As I wonder how things are in ND and wonder how my own grandmother is doing and really missing some nummy dumplings I have peace wrap around me knowing I made the right decision. My decision to put Brandon first was supported by the drs. and nurses we saw today. He could have easily gotten worse on the plane or in ND. That isn't fair to Brandon. He needs to be home when he isn't well. He needs to work on getting better. I am sad that we couldn't go but comforted knowing I made the right choice as a mother.

Honestly Rob was going to miss us when we were going to be gone...and not looking forward to being away from his son for 3 days but when I mentioned I made the decision I wasn't going at 5am- he was shocked. He tried to work something out and see if we can see a Dr. in Bismarck or find a way to still go and still care for Brandon. I finally got a bit bucky with him and firmly stated I am sticking to my decision to do what is best for my son.

That is motherly love.

On another note.........many of you know I am doing a large Moms Expo. It was mentioned on KARE 11 this morning. The proceeds will benefit a mom in need and this year we are supporting Amy Taylor- a young mom about my age that is fighting breast cancer.

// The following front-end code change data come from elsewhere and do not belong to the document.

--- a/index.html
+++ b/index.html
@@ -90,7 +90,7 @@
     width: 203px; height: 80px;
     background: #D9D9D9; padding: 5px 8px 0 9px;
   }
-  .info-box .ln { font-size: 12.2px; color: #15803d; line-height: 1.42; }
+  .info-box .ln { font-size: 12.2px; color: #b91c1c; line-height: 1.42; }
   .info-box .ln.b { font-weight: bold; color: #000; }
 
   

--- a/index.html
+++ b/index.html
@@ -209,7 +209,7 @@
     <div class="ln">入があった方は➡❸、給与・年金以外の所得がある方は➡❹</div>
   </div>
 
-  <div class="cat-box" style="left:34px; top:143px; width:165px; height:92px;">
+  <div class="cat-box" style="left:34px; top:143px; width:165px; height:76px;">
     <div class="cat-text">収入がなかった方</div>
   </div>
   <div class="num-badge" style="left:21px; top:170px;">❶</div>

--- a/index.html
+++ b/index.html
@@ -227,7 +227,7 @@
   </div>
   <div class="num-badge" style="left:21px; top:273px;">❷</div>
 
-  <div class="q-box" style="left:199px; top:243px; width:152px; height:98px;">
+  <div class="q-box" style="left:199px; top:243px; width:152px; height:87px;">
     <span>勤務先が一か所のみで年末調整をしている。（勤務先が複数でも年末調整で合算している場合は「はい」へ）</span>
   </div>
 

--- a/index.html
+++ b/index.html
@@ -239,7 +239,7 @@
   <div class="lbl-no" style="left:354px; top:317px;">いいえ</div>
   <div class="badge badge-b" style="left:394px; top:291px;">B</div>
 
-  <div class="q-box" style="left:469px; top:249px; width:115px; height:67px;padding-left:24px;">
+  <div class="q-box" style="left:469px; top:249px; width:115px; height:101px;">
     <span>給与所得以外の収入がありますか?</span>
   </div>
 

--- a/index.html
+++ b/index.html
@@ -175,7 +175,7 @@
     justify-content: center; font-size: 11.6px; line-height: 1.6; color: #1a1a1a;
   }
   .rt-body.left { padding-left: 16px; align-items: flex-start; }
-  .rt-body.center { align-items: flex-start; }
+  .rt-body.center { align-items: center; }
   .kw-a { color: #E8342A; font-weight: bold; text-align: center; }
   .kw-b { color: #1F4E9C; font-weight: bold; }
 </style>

Sadly, Amy took her last earthly breath at 7:30 this morning. She was at Methodist hospital on the hospice unit. She got to spend her last few days with her family- husband, daughter, son and other members of her family. The last couple of days she slipped further and further in and out of lucidness.

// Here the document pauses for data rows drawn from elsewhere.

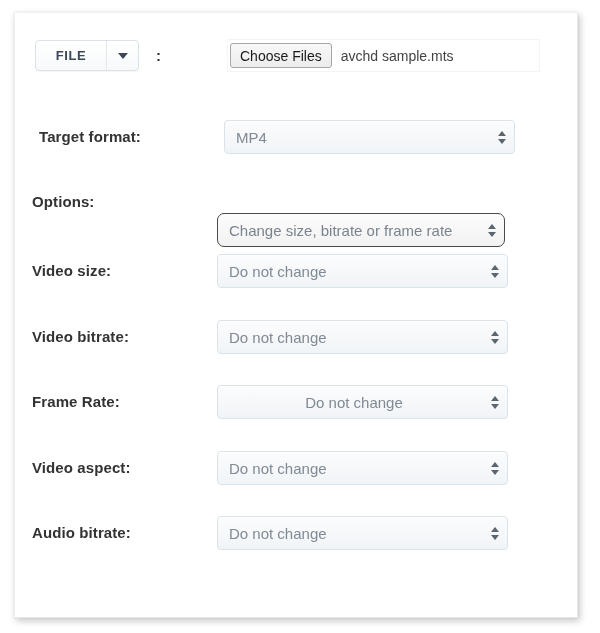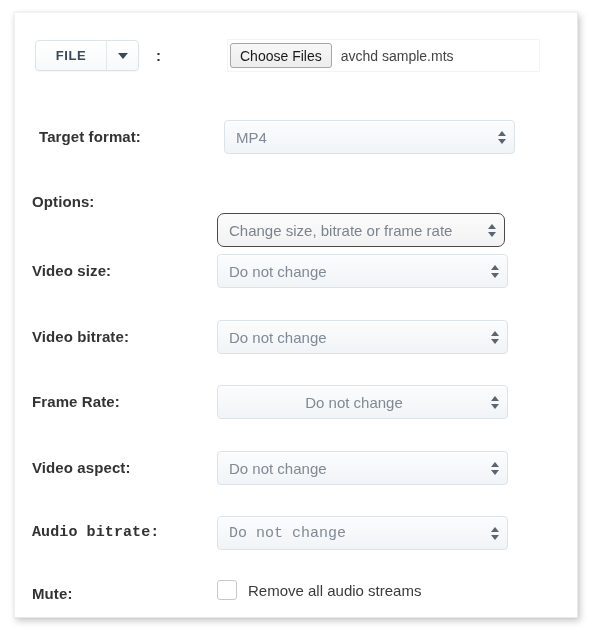--- a/index.html
+++ b/index.html
@@ -321,7 +321,7 @@
       </div>
     </div>
 
-    <div class="row" style="top:500px;font-family:Liberation Mono, monospace;">
+    <div class="row" style="top:500px;">
       <div class="label">Audio bitrate:</div>
       <div class="control">
         <div class="select">

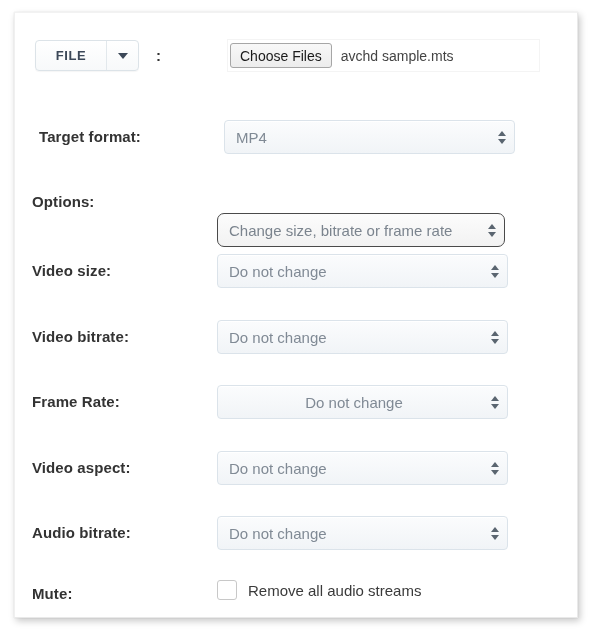--- a/index.html
+++ b/index.html
@@ -335,7 +335,6 @@
     </div>
 
     <div class="row" style="top:561px;">
-      <div class="label">Mute:</div>
       <div class="control">
         <div class="check-wrap">
           <span class="checkbox"></span>

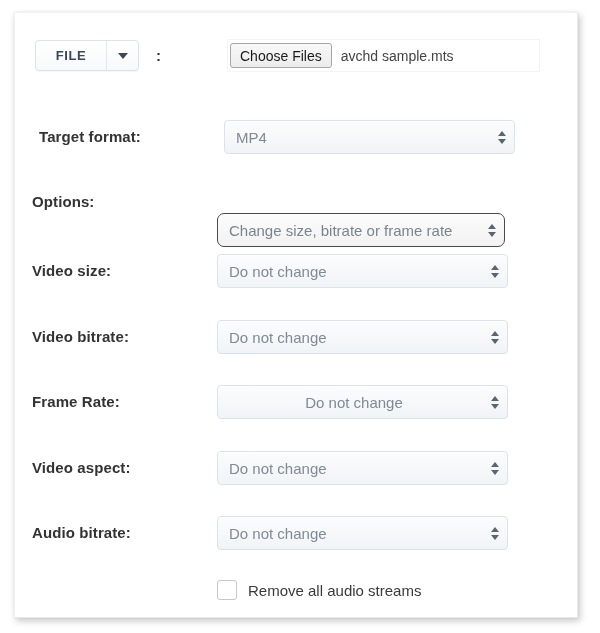--- a/index.html
+++ b/index.html
@@ -335,12 +335,6 @@
     </div>
 
     <div class="row" style="top:561px;">
-      <div class="control">
-        <div class="check-wrap">
-          <span class="checkbox"></span>
-          <span class="check-label">Remove all audio streams</span>
-        </div>
-      </div>
     </div>
 
   </div>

I found out this afternoon of Amy's passing. I only got to meet Amy through one email we exchanged a few months. However, she has taught me more about being a mother than I could have ever imagined. It has been weighing HEAVILY on my heart today. Isabella is 4 and Arbor is 2. Their mother is gone. Warren has sadly added the title of 'widow' to his name. Before I became a mother I would have thought about how sad it is....now it is a life changing situation for me. All day today I have been thinking about Amy, Warren, Isabella, and Arbor. I keep thinking "What if that was me?" I keep thinking....how would Rob and Brandon do? Even in the simple daily things....getting the mail, making dinner, visiting family, going to bed, cleaning the house. I can't imagine Brandon growing up with no mommy. I have made this Expo a personal commitment of mine. It isn't a business...even a simple non-profit business of helping a mom in need....it is VERY personal for me- even though I never knew or even met Amy. NOTHING will bring Amy back. NO ONE or NO THING can replace Amy...but on Jan. 10th we will come together as mothers and we will let them know there are thousands of us that are willing to be their moms. We will let them know we love them, support them, care about them! We will not replace Amy...but we will stay mothers....and take Isabella and Arbor under our wings through prayer and encouragement, through monetary donations and messages and any other way they need us.

Even though they may not be our 'children' we still have motherly love for Arbor and Isabella.

I can honestly say....Amy is my hero. She is my strength when I am tired and exhausted. I will do my best to live my life as a woman, wife, and mom the way she did. Even though she is no longer with us- I look up to Amy and I always will.